Materials And Methods: We evaluated retrospectively 512 patients in our clinic who had undergone 12 core transrectal ultrasound (TRUS)-guided prostate biopsies. The cores were divided into two groups: one with cancer (group 1) and one without cancer (group 2). We also classified Gleason scores as poorly differentiated (scores of 7-10) and moderately differentiated (scores of 5-6); these scores were compared with each other in terms of the core length. The core lengths of the groups were compared using a Student's t-test. A P value of less than .05 was considered to be statistically significant.

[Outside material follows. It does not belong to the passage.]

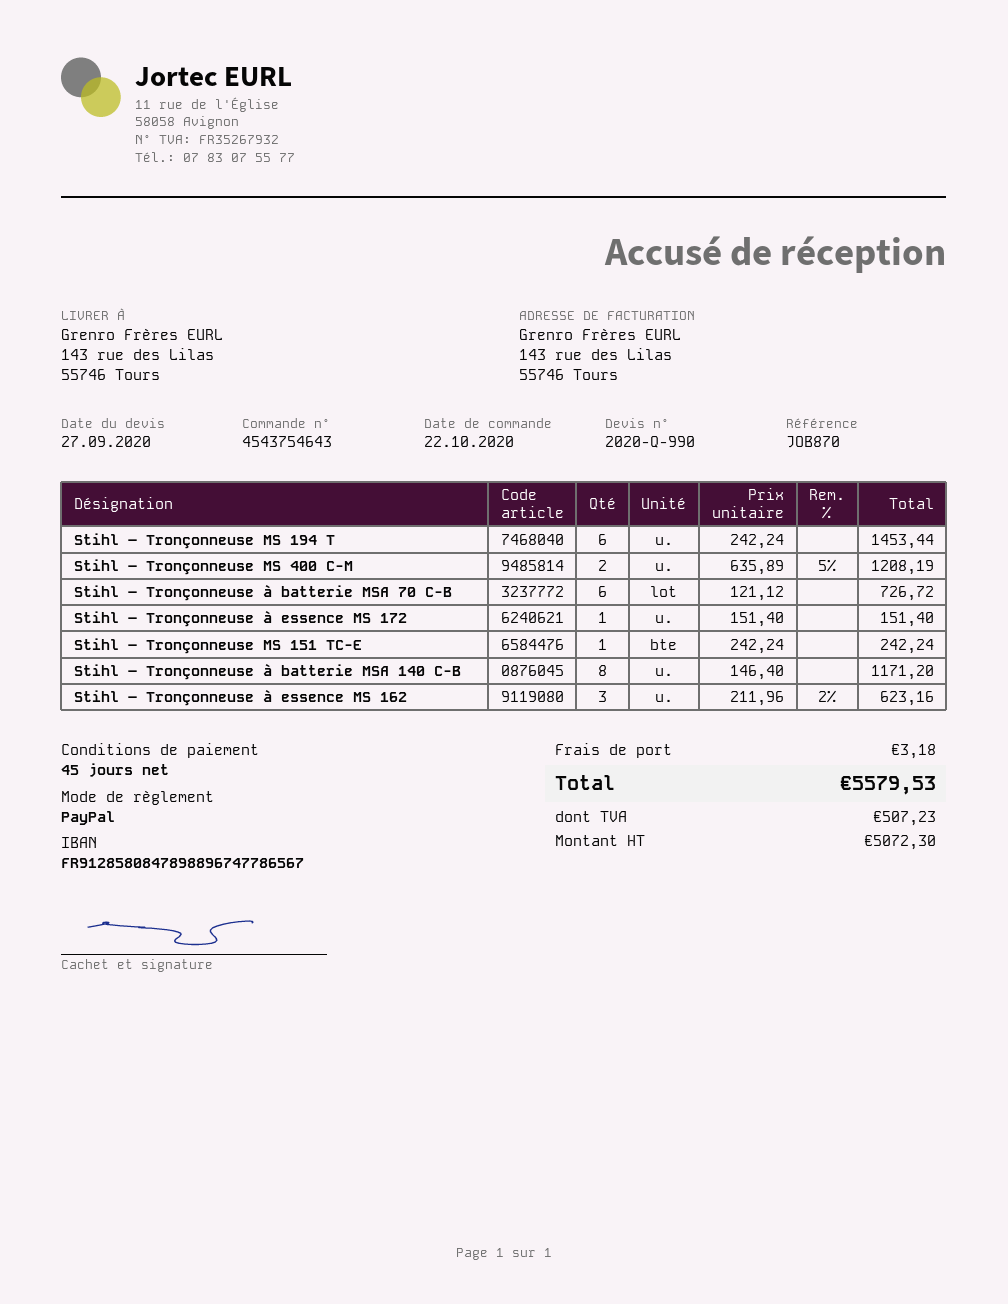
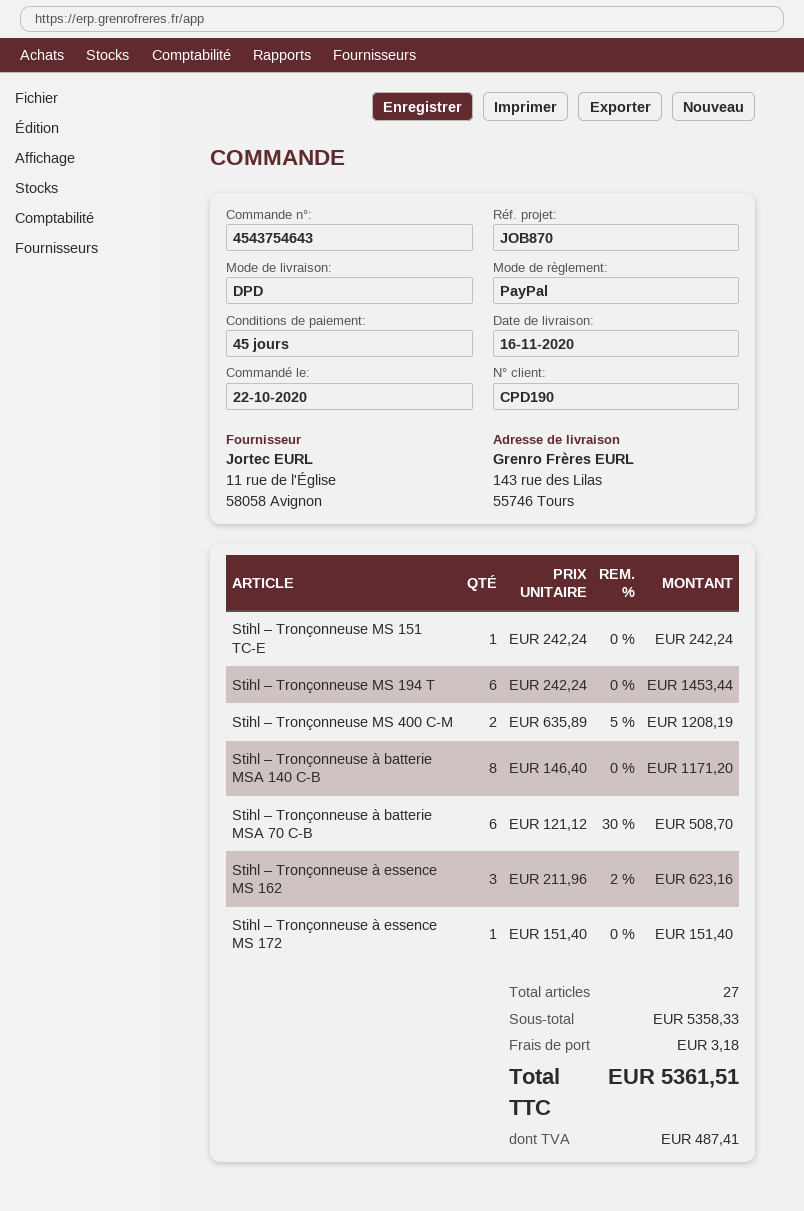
Stihl – Tronçonneuse à batterie MSA 70 C-B: 6 x 121.12 = 726.72 -> 6 x 121.12 - 30% = 508.70
tax: 507.23 -> 487.41
total: 5579.53 -> 5361.51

Results: Of the 512 patients, 76 (15%) had PCa. In total, we evaluated 912 cores of prostate biopsy samples from the 76 patients. Since 92 cores included insufficient tissue and rectal mucosa, we were not able to evaluate them. The remaining 820 cores were divided into two groups. Cancer was detected in 302 cores; 518 cores were benign in nature. The average core length in group 1 was 11.9 ± 4.4 mm, and the average core length in group 2 was 11.1 ± 5.1 mm (P = .015). The core lengths of poorly differentiated and moderately differentiated cancers were similar: 12.3 ± 4.2 mm and 11.7 ± 4.5 mm, respectively (P = .25).
Conclusion: Increasing cancer detection rates in cores may be related to core length in TRUS-guided prostate biopsies in PCa patients.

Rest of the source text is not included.